Source data:
◇ ◇ ◇ ◇ ◇
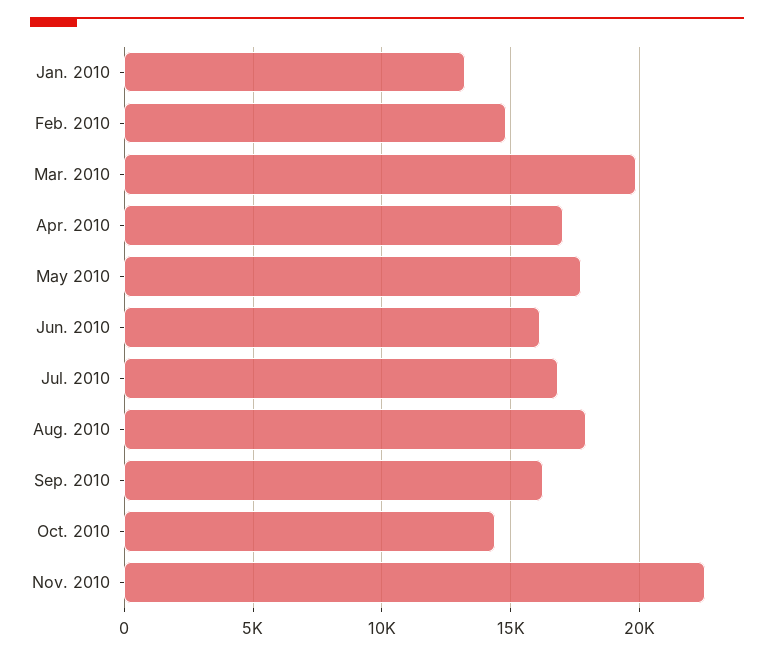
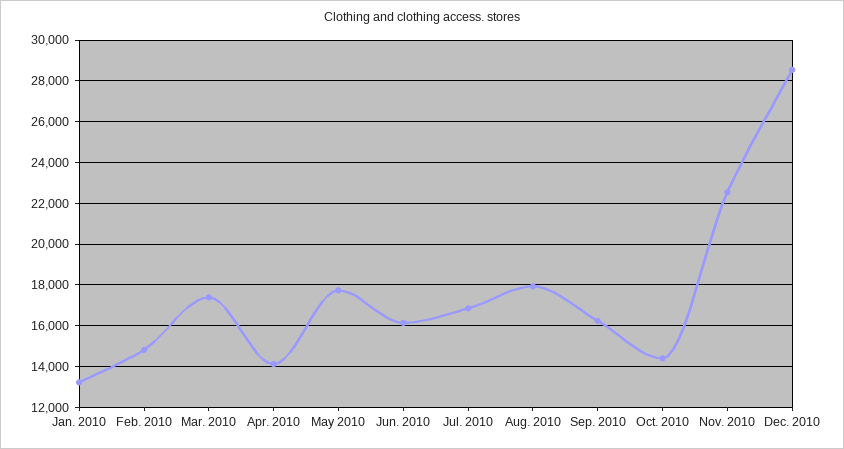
Mar. 2010: 20000 -> 17500
Apr. 2010: 17000 -> 14000
Dec. 2010: none -> 28500

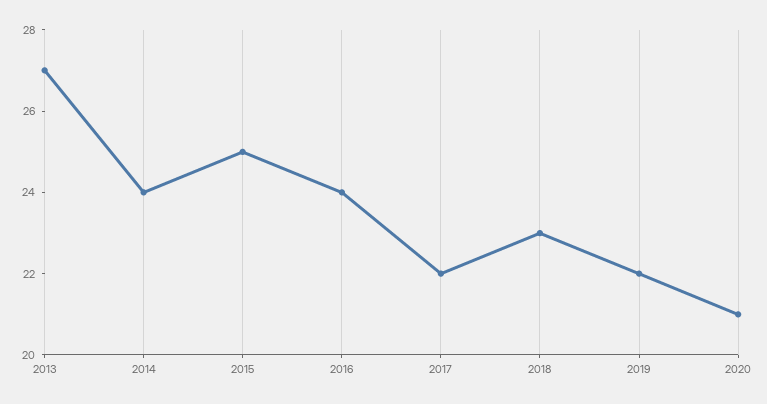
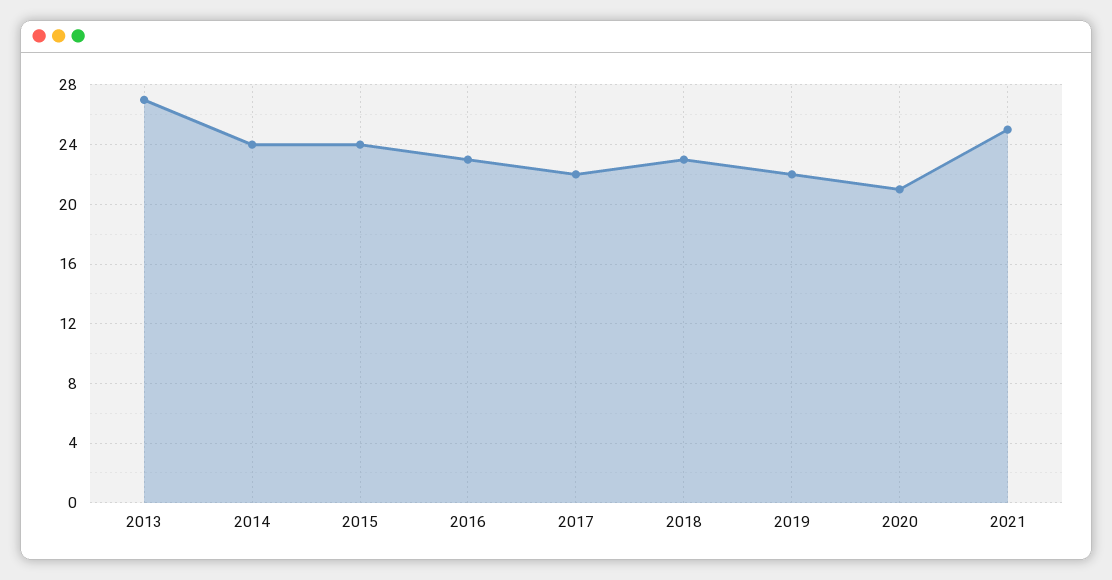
2015: 25 -> 24
2016: 24 -> 23
2021: none -> 25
◇ ◇ ◇ ◇ ◇
What is expected:
Once the line containing "Apr. 2010: 17000 -> 14000" is found, it and every line through the end of the records above should be output exactly, with no pictures.

Task output:
Apr. 2010: 17000 -> 14000
Dec. 2010: none -> 28500

2015: 25 -> 24
2016: 24 -> 23
2021: none -> 25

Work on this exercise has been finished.